Meu Diário
03/01/2017 07h27
ABORDAGEM DAS DROGAS (I) – VALENTIM GENTIL FILHO (04)

            - (M) Estamos de volta ao vivo com o psiquiatra Valentim Gentil Filho. Dr. Valentim, se o senhor tivesse plenos poderes para lidar com esses problemas do gênero, de que forma o senhor tentaria resolver a questão da cracolândia ou das cracolândias que se espalham pelo Brasil?

            - (V) Eu acho que a coisa do ponto de vista humanitário mais importante seria pegar as pessoas que estivessem mais comprometidas no momento, do ponto de vista humanitário, porque eu tenho informações fragmentadas a respeito da situação. De vez em quando eu passo pela cracolândia, mas as informações que eu tenho são de que as mais graves não estão procurando atendimento e é compreensível que isso aconteça.

            - (M) Justamente porque são casos graves.

            - (V) São casos graves, eles não tem crítica suficiente sobre o que está acontecendo. Então, eu acho que ao invés de ter um promotor e um juiz lá no cratório, para ver quem são as pessoas que poderiam precisar de uma ajuda, de uma internação compulsória, eu acho que as pessoas do judiciário deviam ir à Cracolândia e perceber quem são as pessoas que realmente estão comprometidas. Porque essas pessoas estão correndo risco de vida.

            (E) Seria o judiciário a fazer isso?

            (V) Acho que o Ministério Público tem de propor e o juiz de que autorizar, porque a internação compulsória é por ordem judicial. O médico não tem esse poder. O médico pode dizer “olha, aqui nesta região eu tenho estes 10 indivíduos que do ponto de vista médico estão me parecendo incapazes de perceber o que está acontecendo com eles, estão correndo sérios riscos, inclusive de vida. E aí, a justiça é quem tem de determinar a internação compulsória.

            (E) O senhor é favorável a internação nesses casos?

            (V) Não só de quem estiver com problemas de Crack, quem tiver qualquer problema e estiver correndo risco de vida deve se beneficiar de uma internação hospitalar e deve ser levado para um hospital e ser atendido, porque o resto me parece omissão de socorro.

            (E) Doutor Valentim, apesar do drama da cidade do Crack, o senhor tem demonstrado uma preocupação muito grande com a Cannabis, com a Maconha. Tem feito uma certa cruzada no melhor sentido dessa palavra. Qual o sentido? Há uma posição liberalizante que eu acho um pouco...

            - (V) Eu sou bem liberal. O problema é que, o adolescente fumando maconha uma vez por semana aumenta em 310% o risco de desenvolver Esquizofrenia. Que é uma doença incurável.

            (E) Uma vez por semana!

            (V) É. Essa pesquisa foi feita desde 1959 com um grupo de 50 mil suecos e está confirmado em 7, 8 países já. Então, as metanálises mostram 210% se somar todos os estudos controlados e adequados até 2007. Então, o problema é, vamos liberar geral, desde que antes dos 21 anos as pessoas não fumem maconha uma vez por semana. Quem é que pode garantir isso? A questão do Crack é outra, as pessoas estão correndo risco de vida mesmo e elas estão muito perturbadas. Então, eu acho até que, se o sujeito estiver fumando Crack e não está muito prejudicado, está fazendo uso mais esporádico, então o juiz não deve decretar a internação compulsória. Porque se fizer assim vai internar milhares de pessoas.

            - (M) São raros os casos de uso esporádico do Crack?

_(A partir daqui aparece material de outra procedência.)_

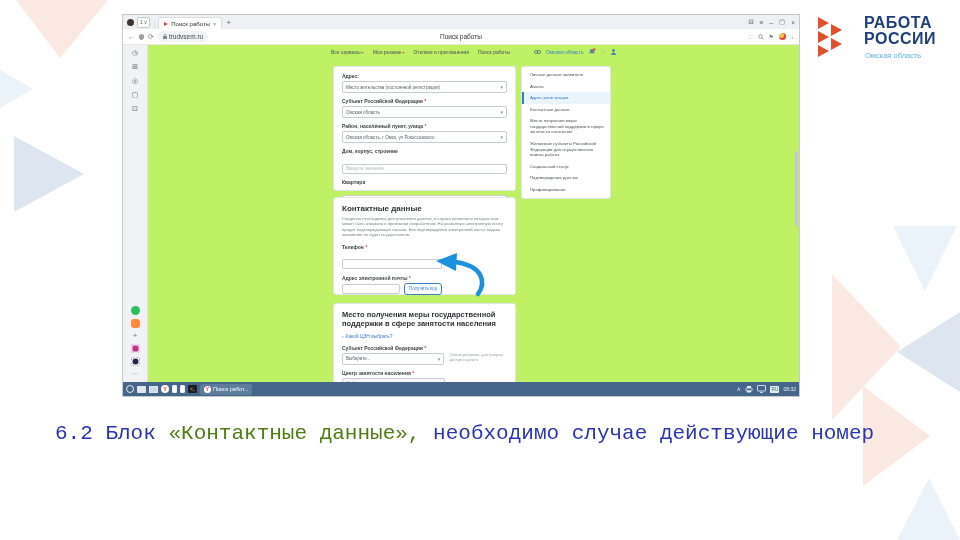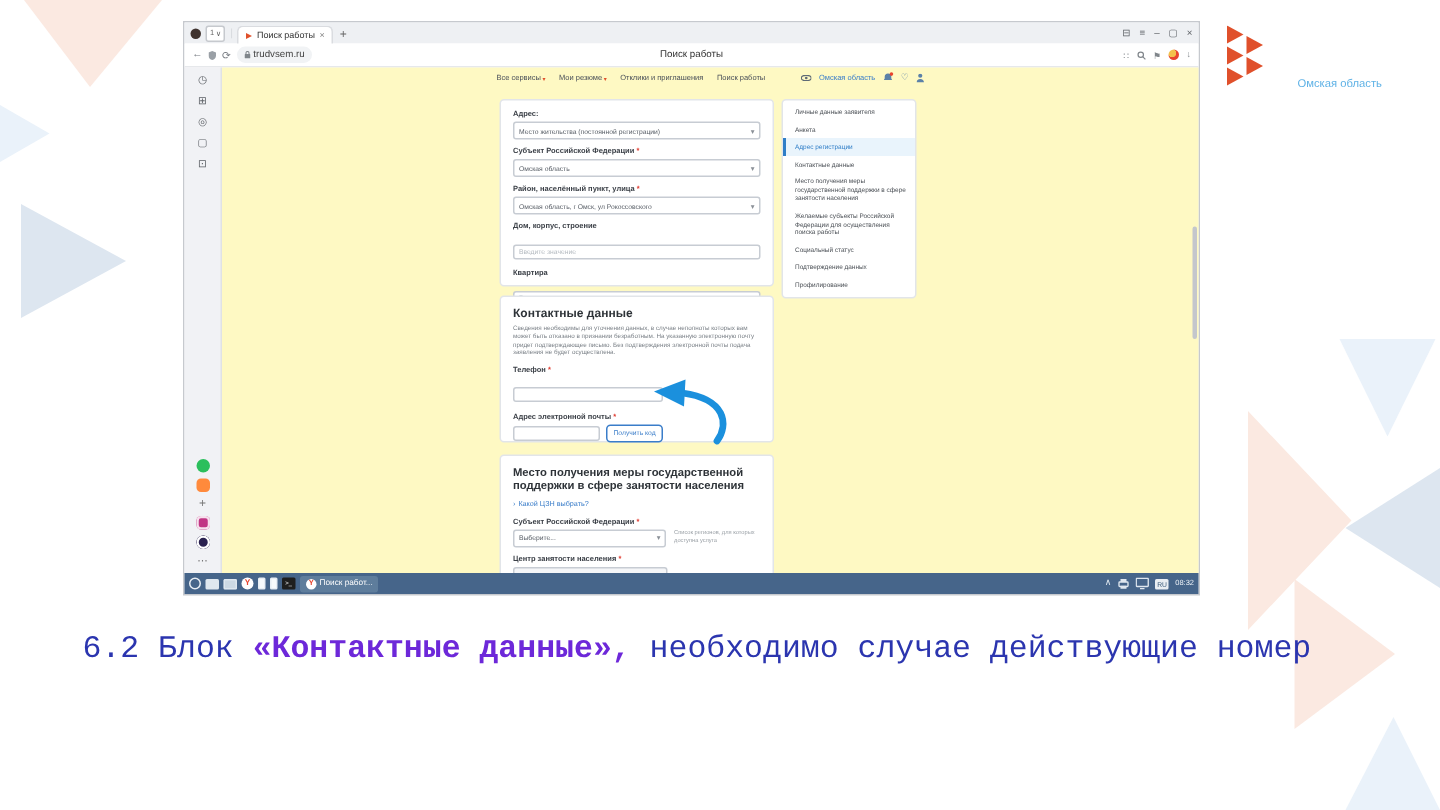"РАБОТА" div.logo-txt { html: none -> <div> <div>РАБОТА</div> <div>РОССИИ</div> </div> }
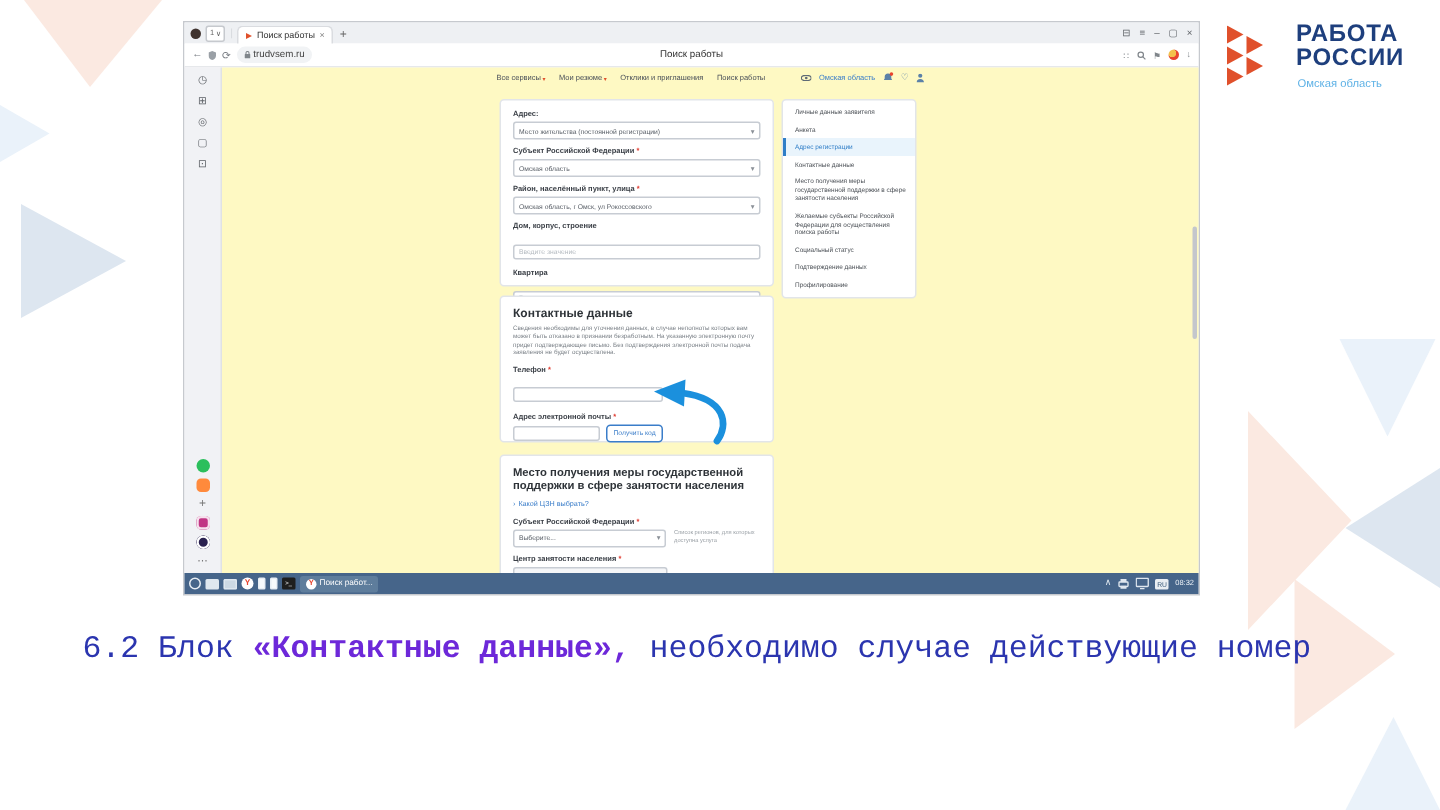"Контактные данные" .page { background: #fef9c3 -> #bef264 }
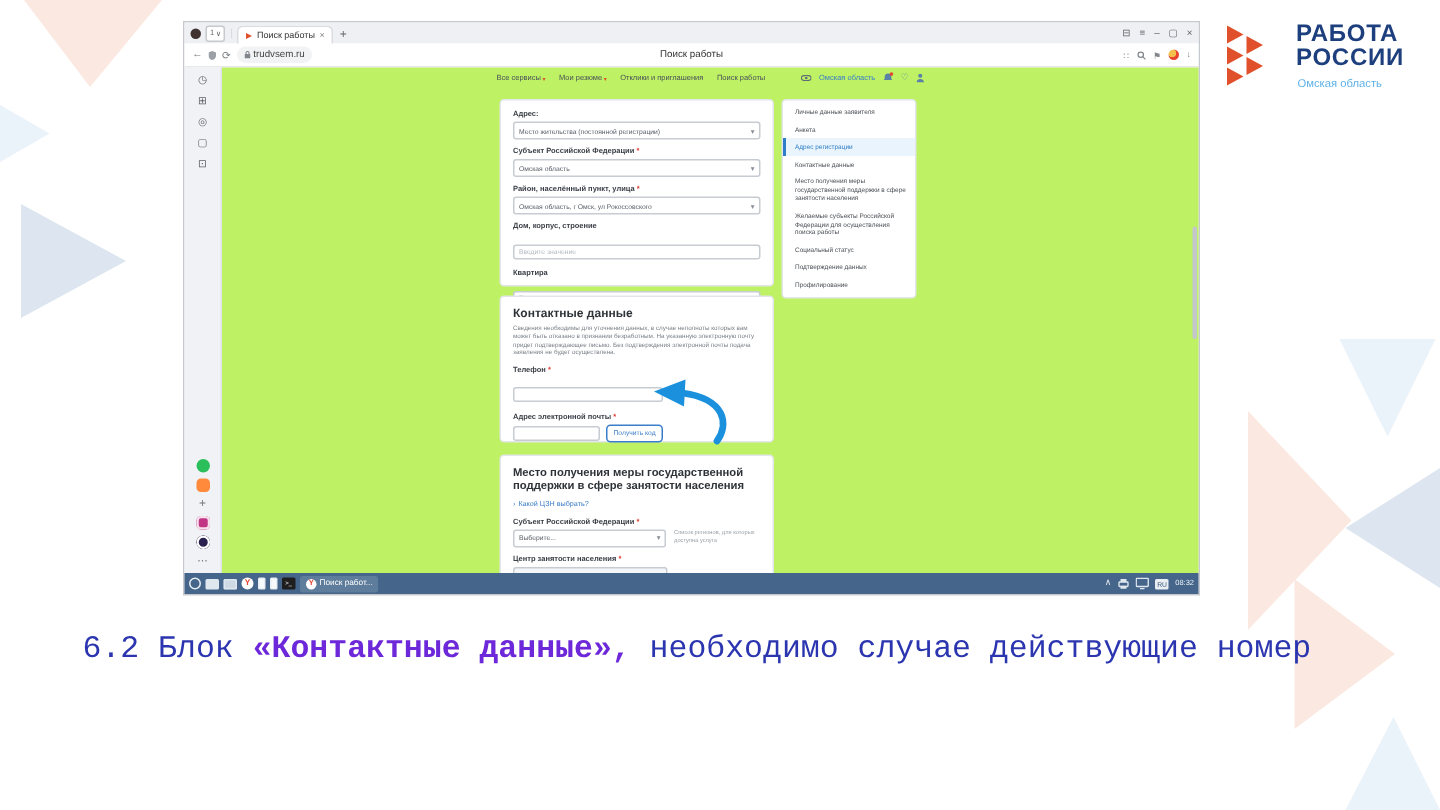"«Контактные данные»," .cr { color: #6d28d9 -> #4d7c0f; font-weight: bold -> none }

- (V) São raros porque ele vicia demais. O que nós temos visto e eu tenho informações do que a gente tem recebido no Cratório, por exemplo, que é o Centro de Referência lá na cidade, são famílias e os usuários pedindo para ser atendidos. Então, as vezes você tem uma internação involuntária, a família pede, o médico recomenda; as vezes você tem uma internação voluntária... estão começando a fechar os leitos, pois acreditam que existem outras formas de lidar com isso. Agora, tem algumas pessoas que estão muito prejudicadas. E essas pessoas, mesmo que não estejam usando crack, mas tenham um doença mental grave, que estejam muito prejudicadas, na rua, comendo terra, se expondo as coisas que o filme “Omissão de socorro” mostrou, por Luiz Tavares de Araújo, eu acho que essas pessoas devem ser atendidas.